The Dark Hunters is a graphic novel tie-in to a supernatural romance series by novelist Sherrilyn Kenyon. Maybe that’s the problem: Kenyon’s already filled her urban fantasy universe with so much backstory that it takes most of the comic just to catch the reader up. Maybe if I’d read the rest of the series, I’d be excited when the characters get off-panel help from “a guy named Nick” (the main character in the novels) rather than just a little more confused.

Maybe I’d have some idea what the characters are fighting for and care whether they succeed.

Or maybe it’s just not a very good comic.



Pros
  • Greek gods are kind of cool
  • So are vampires

Cons
  • Greek gods and vampires together are less cool
  • Convoluted plot
  • Underdeveloped characters
  • Self-consciously clever dialogue
  • Uneven art

Description

Guide Review - The Dark Hunters Volume 1

In prose writing, say Strunk and White, omit needless words. In comics, omit needless plot. Comics are like movies. They're visually oriented and space is at a premium, so the less time spent on exposition, the better.

The more complicated you make your story, the more your reader has to slog through expository dialogue when she could be enjoying a good sex scene and/or vampire fight.

For example, if you're writing a comic, and your heroine is an accountant, just make her an accountant. Don't make her an accountant with latent psychic powers and eight sisters, all of whom are witches and one of whom is married to an incubus.

If your hero is a vampire, make him a vampire. Not an ancient hero turned into a vampire by the Greek gods, except that he's not really a vampire, he's a completely different category of immortal monster created to fight vampires while looking and acting exactly like a vampire except for a few key differences to be explained at length, and should not under any circumstances be confused with other, separate vampire-like beings also created by the gods. Perhaps this complex myth about Zeus and Apollo will explain things, and then we'll have just enough room to shoehorn in the first of a series of flashbacks explaining how the hero became a not-technically-a-vampire in the first place…

Somewhere in The Dark Hunters is a simple story about a mild-mannered accountant named Amanda and a sexy blond immortal vampire hunter named Kyrian of Thrace (but unfortunately inclined to call himself "Hunter") on the run from evil vampires.
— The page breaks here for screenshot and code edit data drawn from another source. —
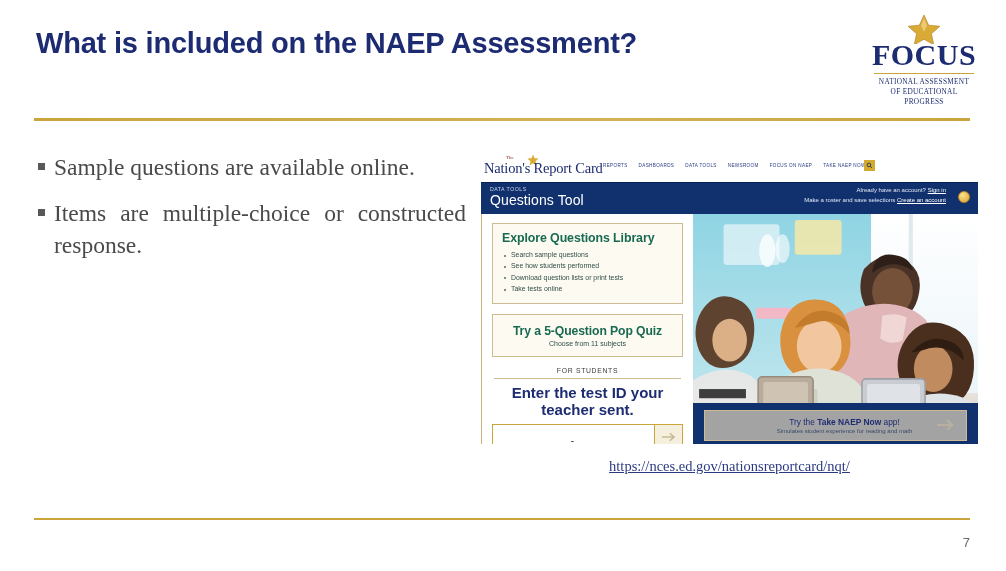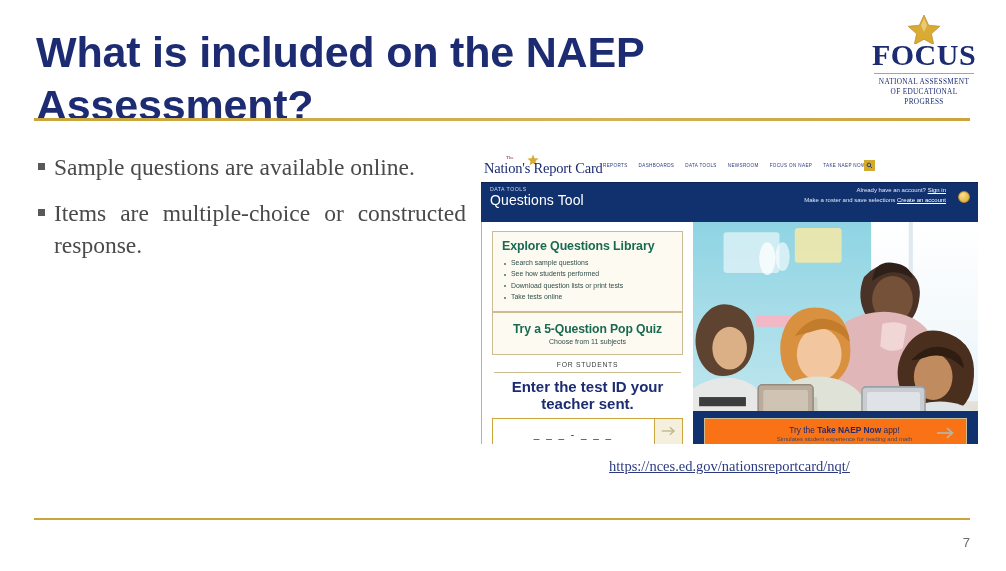"What is included on the" .title { font-size: 43px -> 29px }
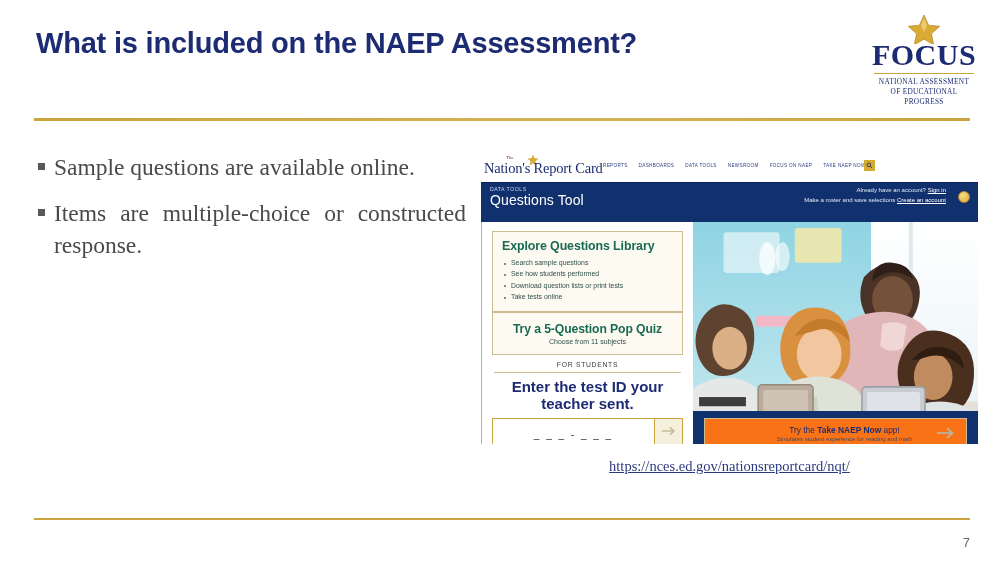"Questions Tool" .toolhdr { height: 40px -> 32px }
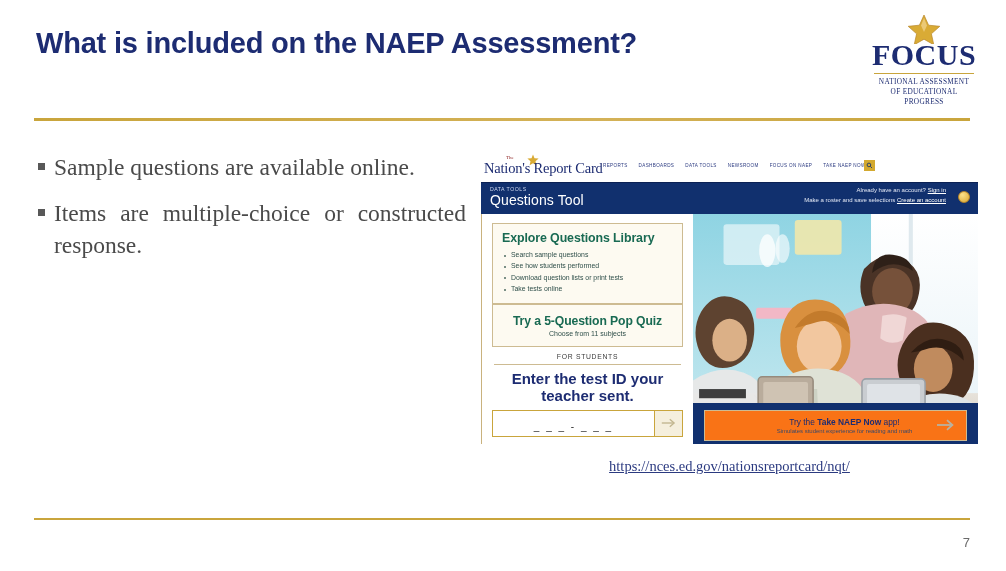"Explore Questions Library" .card { margin-bottom: none -> 10px }
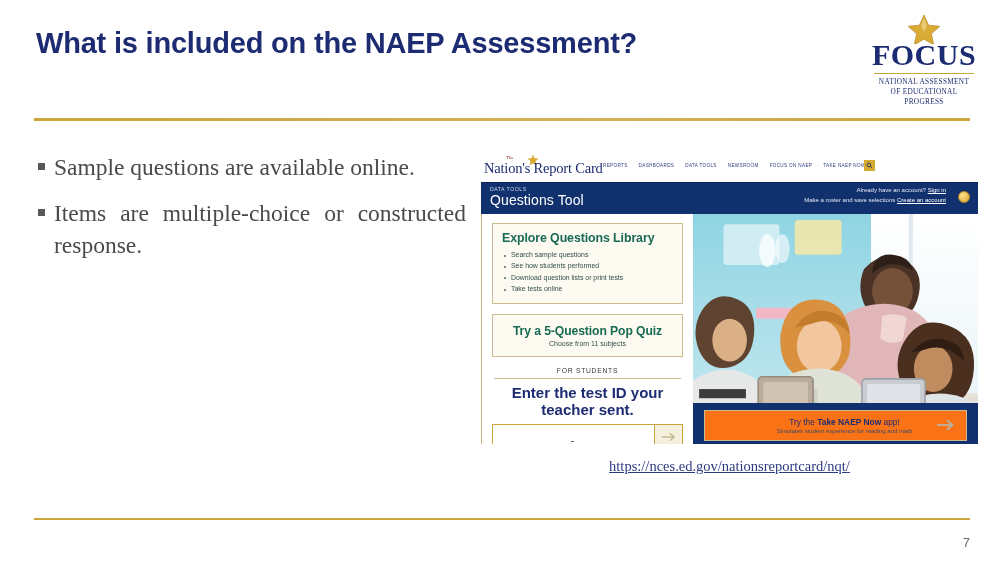"Try the Take NAEP Now" .banner-inner { background: #f97316 -> #a3a3a3 }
But it gets drowned in plot and backstory and tangential details. It's not even clear, by the end of Volume 1, who the bad guys are, because it's taken the whole volume just to explain who Hunter is.

There are other problems. As a general rule, if your hero bears any resemblance to Angel from Buffy the Vampire Slayer, you should not have the characters point this out, then try to explain what makes him different from Angel. (Mainly, he's blond.) In fact, try not to mention Buffy at all, especially if it was the obvious inspiration for your attempts at snappy dialogue. And if your hero isn't one of those vampires who suffers personality changes as part of his vampirism (like, say, Angel), decide in advance whether he's the Sarcastic Lone Wolf type of romance hero or the Chivalrous White Knight type, and stick with it.

Claudia Campos's art needs practice. Some of her poses and faces are nicely expressive (Amanda's comical misery while handcuffed to a corpse in the back of an ambulance is lovely), while others look like the first lesson in a how-to-draw-shojo manga guide. The world the characters inhabit is barely sketched in. Since it's supposed to be New Orleans, this is unforgivable.

Then there's the title. When writing comics, if at all possible, avoid any combination of the words "Dark" and "Hunter." Nobody will be able to remember which manga-style graphic novel is yours.